A curiosidade do caso é apenas a circunstância de que, normalmente, uma Comissão Parlamentar de Inquérito é legitimamente utilizada por minorias parlamentares que fazem oposição ao governo e pretendem, com a CPI, criar embaraços políticos na apuração de eventuais crimes cometidos em sua órbita.

Ocorre que, a toda evidência, o atual Governo Federal, assim como o Congresso Nacional e o Supremo Tribunal Federal, foram vítimas dos crimes de 8 de janeiro de 2023, e a iniciativa política da criação dessa CPMI foi de grupos parlamentares que mantêm lanços estreitos com o Governo anterior e que pretendem emplacar uma narrativa de que esses crimes foram praticados mediante armação ou complacência do atual Governo, com supostos propósitos de vitimização.

Inicialmente, a base parlamentar de apoio ao atual governo se posicionou contra a CPMI, seja por entendê-la desnecessária, seja por não querer que esse tema ocupasse espaços públicos protagonistas, ofuscando iniciativas governamentais na seara social e econômica, mas a divulgação de imagens do 8 de janeiro com ainda inconclusivas condutas de membros do Gabinete de Segurança Institucional praticamente forçou essa base parlamentar a não somente abandonar a posição contrária como também a apoiar a sua criação, para ter nela voz ativa e atuante.

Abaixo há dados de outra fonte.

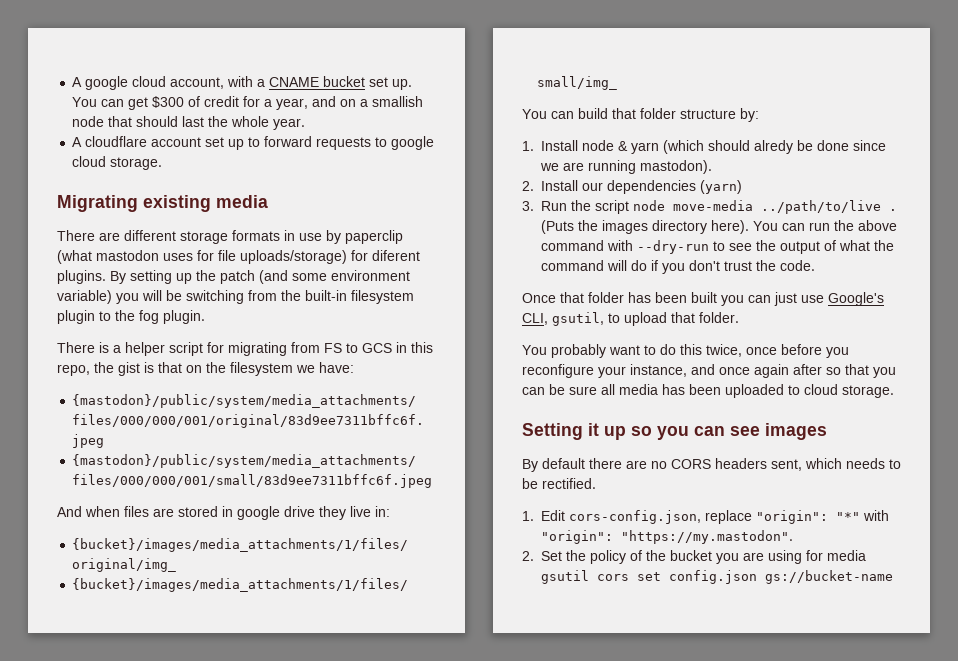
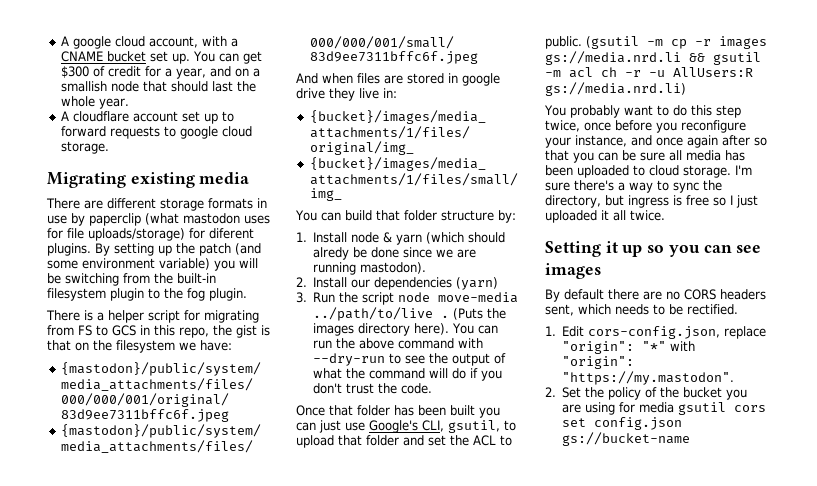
[699,312,739,323] folder. -> [366,435,512,446] [545,36,767,49] [545,51,761,65] [545,67,753,78] [545,82,686,96] folder and set the ACL to public. (gsutil -m cp -r images gs://media.nrd.li && gsutil -m acl ch -r -u AllUsers:R gs://media.nrd.li)
(702, 349) none -> [715,105,741,118] step
(894, 391) none -> [735,165,752,175] [545,180,722,193] [545,195,758,208] [545,210,665,223] I'm sure there's a way to sync the directory, but ingress is free so I just uploaded it all twice.

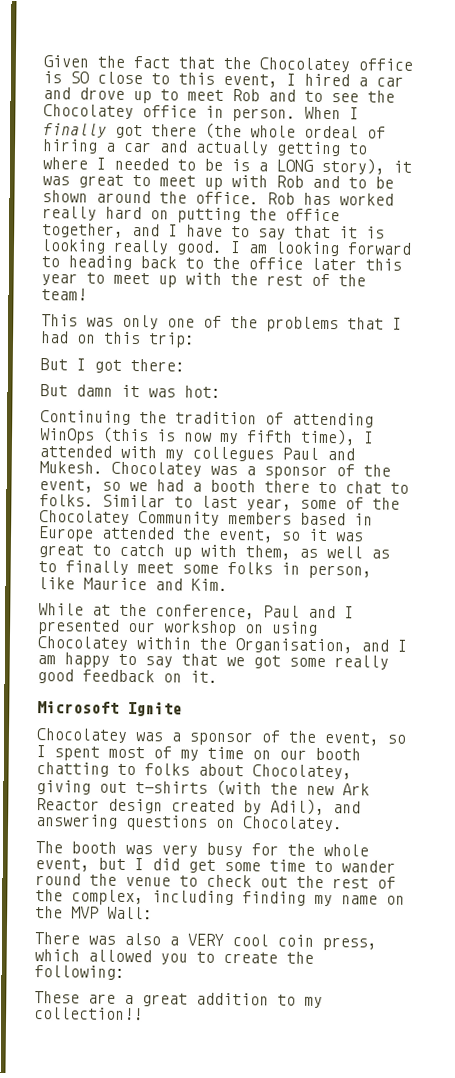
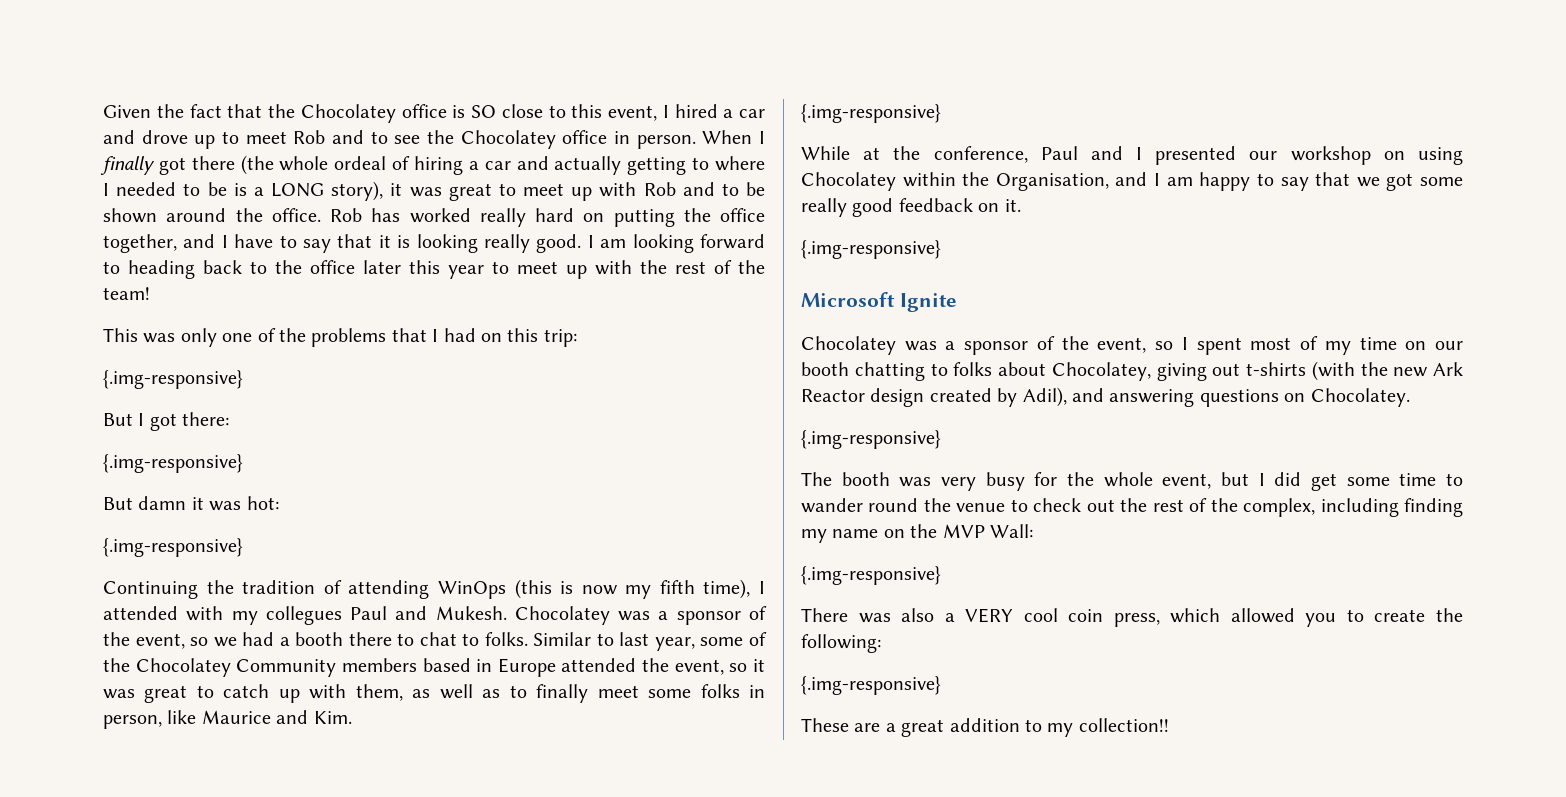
(195, 340) none -> [103,370,243,389] // {.img-responsive}
(185, 365) none -> [103,454,243,473] // {.img-responsive}
(221, 391) none -> [103,538,243,557] // {.img-responsive}
(228, 585) none -> [801,104,941,123] // {.img-responsive}
(218, 676) none -> [801,240,941,259] // {.img-responsive}
(343, 824) none -> [801,430,941,449] // {.img-responsive}
(153, 913) none -> [801,566,941,585] // {.img-responsive}
(125, 972) none -> [801,676,941,695] // {.img-responsive}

Seja como for, o importante é que a investigação parlamentar tem tudo para contribuir na elucidação precisa e detalhada desses graves crimes cometidos, para apontamento dos responsáveis em todas as esferas, propiciadoras dos julgamentos, observado o devido processo legal, com as adequadas e justas punições, como elemento fundamental de preservação da democracia.